Embedding a Python interpreter in a multi-threaded C++ program with pybind11

Question:

I’m trying to use pybind11 in order to make a 3rd party C++ library call a Python method. The library is multithreaded, and each thread creates a Python object, and then does numerous calls to the object’s methods.

My problem is that the call to py::gil_scoped_acquire acquire; deadlocks. A minimal code which reproduces the problem is given below. What am I doing wrong?

// main.cpp
class Wrapper
{
public:
  Wrapper()
  {
    py::gil_scoped_acquire acquire;
    auto obj = py::module::import("main").attr("PythonClass")();
    _get_x = obj.attr("get_x");
    _set_x = obj.attr("set_x");
  }
  
  int get_x() 
  {
    py::gil_scoped_acquire acquire;
    return _get_x().cast<int>();
  }

  void set_x(int x)
  {
    py::gil_scoped_acquire acquire;
    _set_x(x);
  }

private:
  py::object _get_x;
  py::object _set_x;
};


void thread_func()
{
  Wrapper w;

  for (int i = 0; i < 10; i++)
  {
    w.set_x(i);
    std::cout << "thread: " << std::this_thread::get_id() << " w.get_x(): " << w.get_x() << std::endl;
    std::this_thread::sleep_for(100ms);    
  }
}

int main() {
  py::scoped_interpreter python;
  
  std::vector<std::thread> threads;

  for (int i = 0; i < 5; ++i)
    threads.push_back(std::thread(thread_func));

  for (auto& t : threads)
    t.join();

  return 0;
}

and the Python code:

// main.py
class PythonClass:
    def __init__(self):
        self._x = 0

    def get_x(self):
        return self._x

    def set_x(self, x):
        self._x = x

Related questions can be found here and here, but did not help me solve the problem.

Asked By: bavaza

||

Answers:

Python is known to have a Global Interpreter Lock.

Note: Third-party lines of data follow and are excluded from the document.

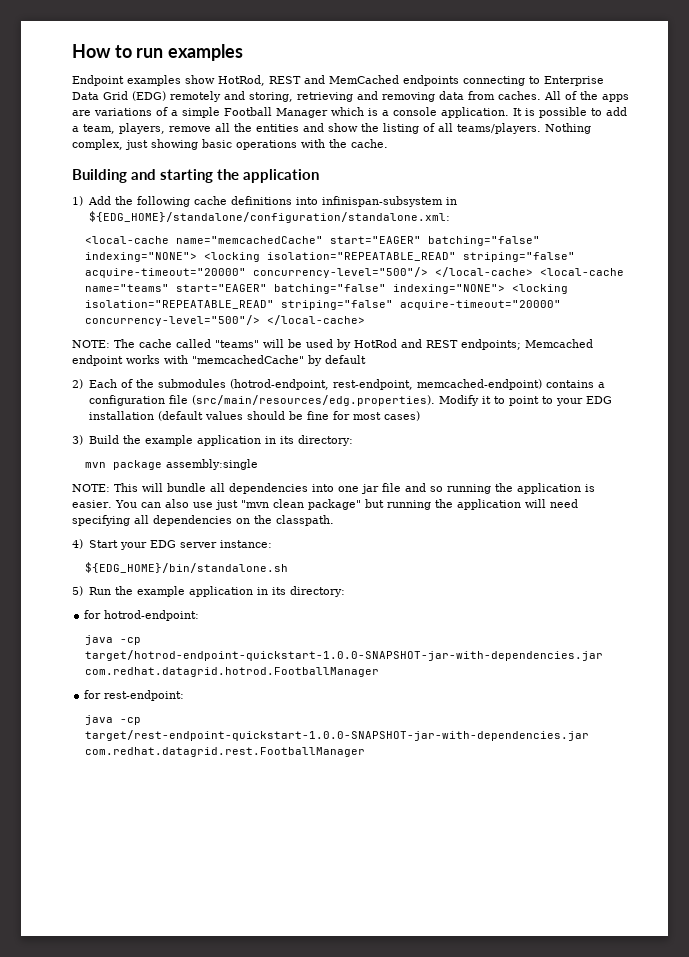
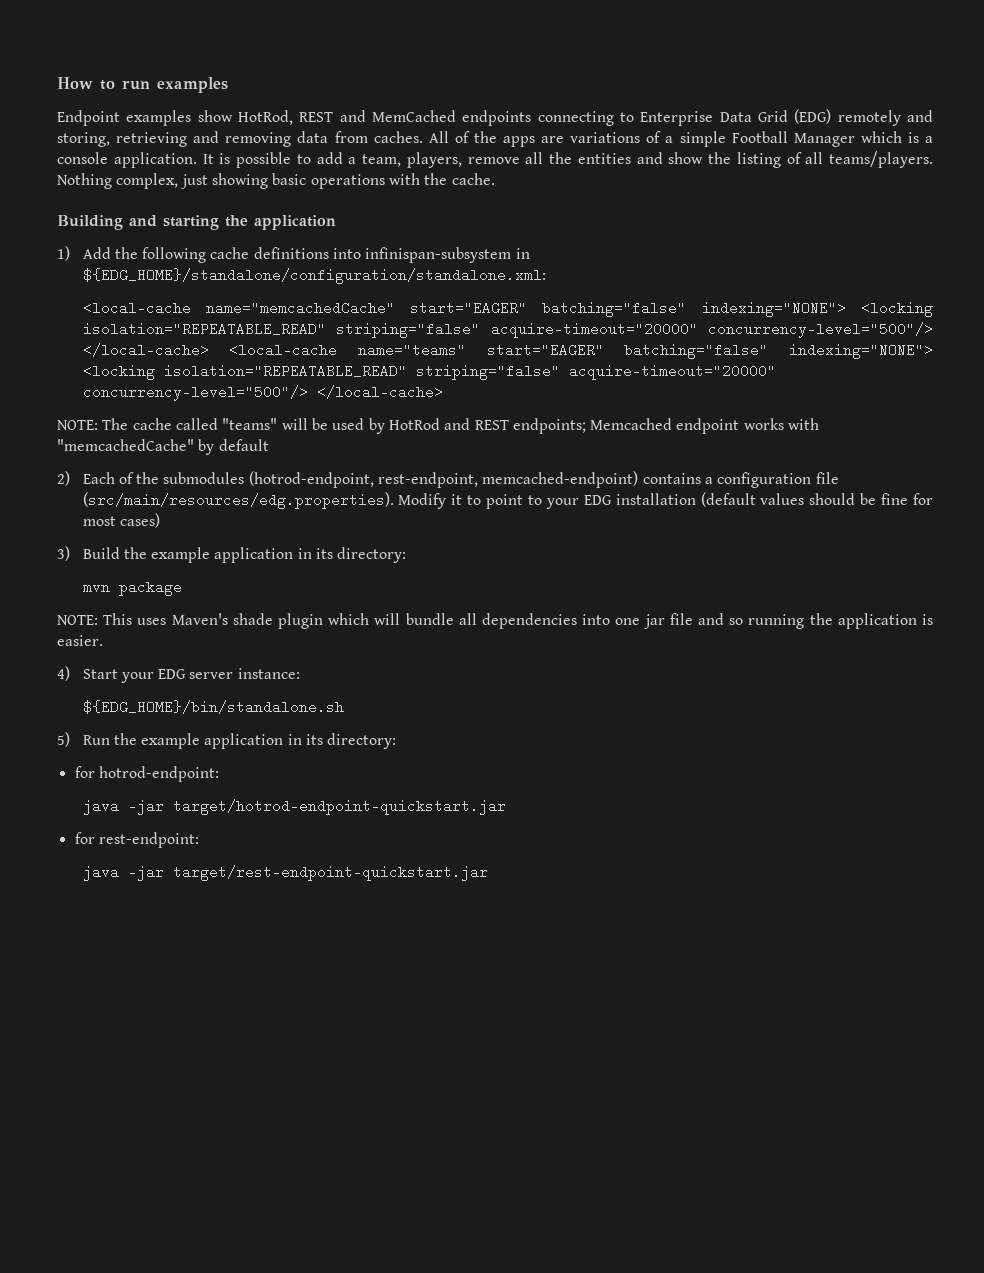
[166,459,259,470] assembly:single -> (182, 588) none
(138, 487) none -> [137,613,370,629] uses Maven's shade plugin which
[114,499,578,510] [72,515,334,526] You can also use just "mvn clean package" but running the application will need specifying all dependencies on the classpath. -> (103, 640) none
[120,637,142,645] [85,650,604,661] [85,667,380,677] -cp target/hotrod-endpoint-quickstart-1.0.0-SNAPSHOT-jar-with-dependencies.jar com.redhat.datagrid.hotrod.FootballManager -> [127,799,506,815] -jar target/hotrod-endpoint-quickstart.jar
[120,717,142,725] [85,730,590,741] [85,747,366,757] -cp target/rest-endpoint-quickstart-1.0.0-SNAPSHOT-jar-with-dependencies.jar com.redhat.datagrid.rest.FootballManager -> [127,865,488,881] -jar target/rest-endpoint-quickstart.jar

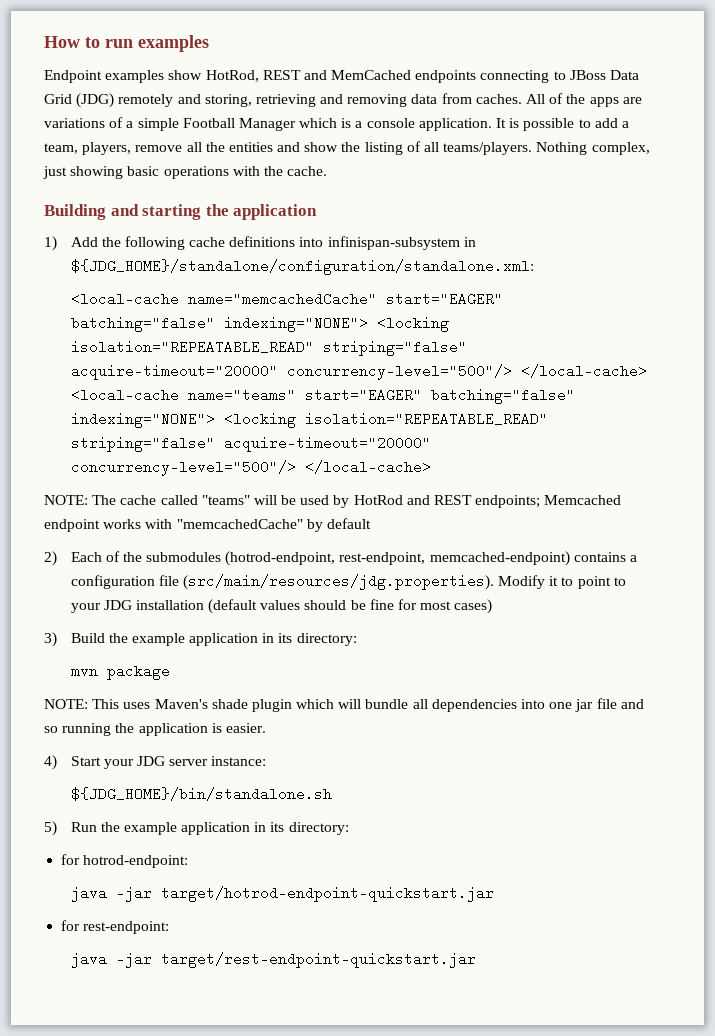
[640,111,714,126] Enterprise -> [569,70,606,80] JBoss
[794,109,832,124] (EDG) -> [76,93,115,108] (JDG)
[82,268,546,284] ${EDG_HOME}/standalone/configuration/standalone.xml: -> [70,259,534,275] ${JDG_HOME}/standalone/configuration/standalone.xml:
[82,492,394,509] (src/main/resources/edg.properties). -> [182,574,494,590] (src/main/resources/jdg.properties).
[583,495,612,505] EDG -> [103,600,132,610] JDG
[158,669,187,679] EDG -> [136,756,165,766] JDG
[82,700,344,714] ${EDG_HOME}/bin/standalone.sh -> [70,787,332,801] ${JDG_HOME}/bin/standalone.sh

So you basically need to write your own Python interpreter from scratch, or download the source code of Python and improve it a lot.

If you are on Linux, you could consider running many Python interpreters (using appropriate syscalls(2), with pipe(7) or unix(7) for interprocess communication) – perhaps one Python process communicating with each of your C++ threads.

What am I doing wrong?

Coding in Python something which should be coded otherwise. Did you consider trying SBCL?

Some libraries (e.g. Tensorflow) can be called from both Python and C++. Maybe you could take inspiration from them…

In practice, if you have just a dozen C++ threads on a powerful Linux machine, you could afford having one Python process per C++ thread. So each C++ thread would have its own companion Python process.

Otherwise, budget several years of work to improve the source code of Python to remove its GIL. You might code your GCC plugin to help you on that task -analyzing and understanding the C code of Python.

I managed to resolve the issue by releasing the GIL in the main thread, before starting the worker threads (added py::gil_scoped_release release;). For anybody who is interested, the following now works (also added cleaning up Python objects):

#include <pybind11/embed.h>  
#include <iostream>
#include <thread>
#include <chrono>
#include <sstream>

namespace py = pybind11;
using namespace std::chrono_literals;

class Wrapper
{
public:
  Wrapper()
  {
    py::gil_scoped_acquire acquire;
    _obj = py::module::import("main").attr("PythonClass")();
    _get_x = _obj.attr("get_x");
    _set_x = _obj.attr("set_x");

  }
  
  ~Wrapper()
  {
    _get_x.release();
    _set_x.release();
  }

  int get_x() 
  {
    py::gil_scoped_acquire acquire;
    return _get_x().cast<int>();
  }

  void set_x(int x)
  {
    py::gil_scoped_acquire acquire;
    _set_x(x);
  }

private:
  py::object _obj;
  py::object _get_x;
  py::object _set_x;
};


void thread_func(int iteration)
{
  Wrapper w;

  for (int i = 0; i < 10; i++)
  {
    w.set_x(i);
    std::stringstream msg;
    msg << "iteration: " << iteration << " thread: " << std::this_thread::get_id() << " w.get_x(): " << w.get_x() << std::endl;
    std::cout << msg.str();
    std::this_thread::sleep_for(100ms);    
  }
}

int main() {
  py::scoped_interpreter python;
  py::gil_scoped_release release; // add this to release the GIL

  std::vector<std::thread> threads;
  
  for (int i = 0; i < 5; ++i)
    threads.push_back(std::thread(thread_func, 1));

  for (auto& t : threads)
    t.join();

  return 0;
}
Answered By: bavaza